Однажды Анна случайно увидела хозяйку на улице. Женщина со смехом рассказывала, как перепутала Анну и другую, которая жила в квартире после нее.
— Ох, Анна, я ее спрашиваю: ты покрасилась в другой цвет? Да как сильно похудела! Я думала, что она — это ты… Какие же эти мужчины… все… — Она поморщилась. Но слов не нашла.
Сухинин объяснил, причем очень понятно, почему так вышло. Она бы ни за что не поверила, если бы не слышала сама, как расточала похвалы ее соперница. И победила, хотя не лазила в пещеры, не переплывала реки, не сплавлялась на надувном плоту вместе с ним по реке Белой. Она просто хвалила его. Хвалила мужчину.
Интересно, а если бы она сама хвалила Витечку? Но она смеялась над ним, подкалывала, ехидничала. Он злился.
— Я ненавижу этих чертовых шиншилл! — кричал он. — Я ненавижу твоих енотовидных собак!
В ушах звучали собственные слова, полные яда:
— Зря. Ты сам, между прочим, похож на енота-полоскуна…
Витечка опешил и вытаращил глаза:
— П-почему?
— Потому что еноты-полоскуны умеют качаться на ветках. У них длинные передние лапы. Как твои руки. Если бы здесь выросло дерево, ты бы мог прыгнуть на ветку и повиснуть от злости.
Он озадаченно посмотрел на свои руки. У него действительно они длинноваты для тела, он сам знал, ему это не нравилось.

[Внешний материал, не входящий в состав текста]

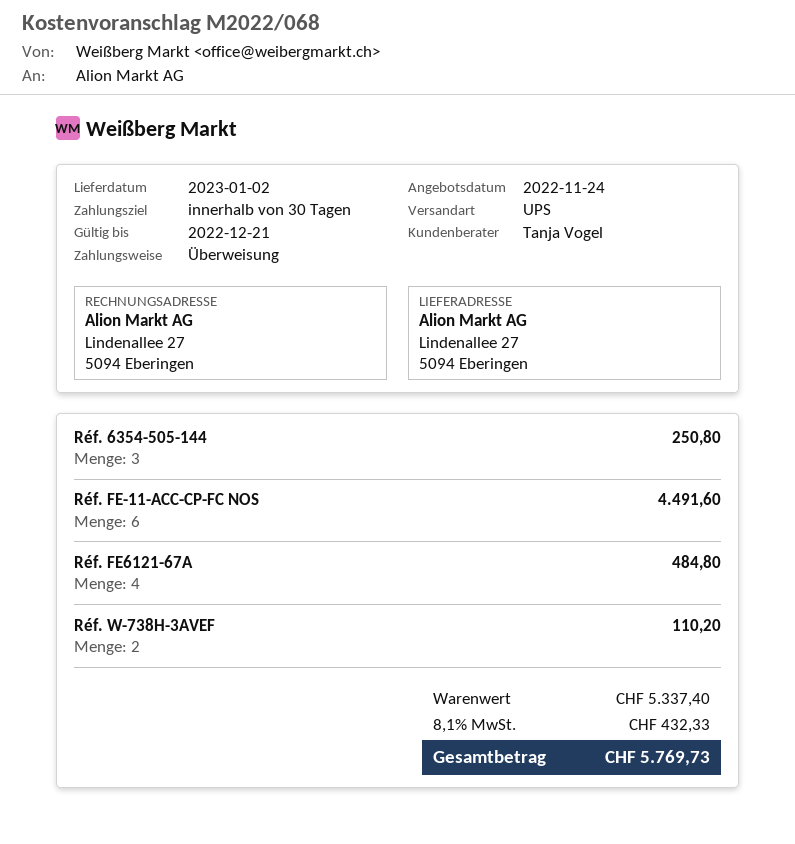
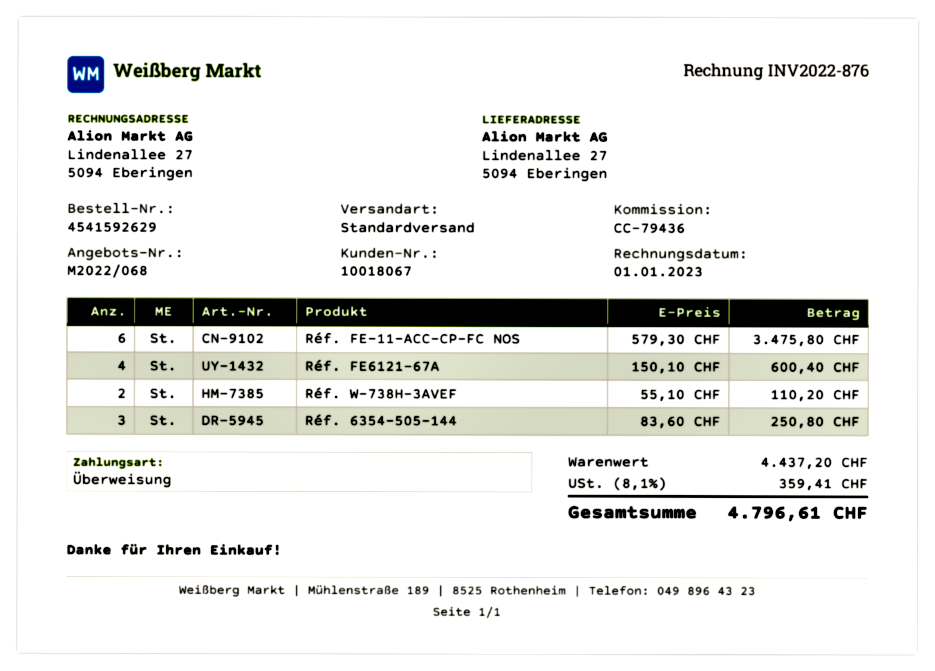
shipping method: UPS -> standard
Réf. FE-11-ACC-CP-FC NOS: 6 for 4491.60 -> 6 for 3475.80
Réf. FE6121-67A: 4 for 484.80 -> 4 for 600.40
subtotal: 5337.40 -> 4437.20
tax: 8.1% = 432.33 -> 8.1% = 359.41
total: 5769.73 -> 4796.61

Анна тоже знала. Все рубашки и свитера всегда не по нему, это задевало его с самого детства. Над ним прежде смеялась сестра. Ей вторила мать…
Он покраснел еще гуще.
— Ты всегда меня подкалываешь, — прошипел он. — Ты знаешь болезненные точки и нажимаешь на них…
— Ты весь из них состоишь, из этих точек. — Анна начинала заводиться, в ее голосе слышалось раздражение. — А чтобы не нажимать, я ухожу, сиди тут один. — После ссоры она вылетала из комнаты, хлопнув дверью, собирала сумку и уезжала на звероферму.
Что-то между ними происходило не то. Как будто они узнали друг о друге такое, чего не знали раньше. Это были неприятные новости. Они вытряхивали друг на друга все самое противное, что могли отыскать в себе.
Анна все чаще спрашивала себя: зачем она вышла замуж, если собиралась заниматься любимым делом? Енотами! Шиншиллами!..
Наконец Анне осталось уложить в сумку последний свитер и закрыть молнию.
Он часто говорил, что ему опротивели ее шиншиллы. Или… нет, он говорил иначе: «Эти чертовы шиншиллы, они испортили мне жизнь».
Сидя в автобусе, глубоко засунув руки в рукава белого тулупчика, перешитого из армейского, она бездумно смотрела в протаявшее пятнышко на стекле. В северные морозы никакая куртка не сравнится с натуральной овчиной. Этот тулупчик ей очень шел. Особенно с павлово-посадским платком, усыпанным красными розами.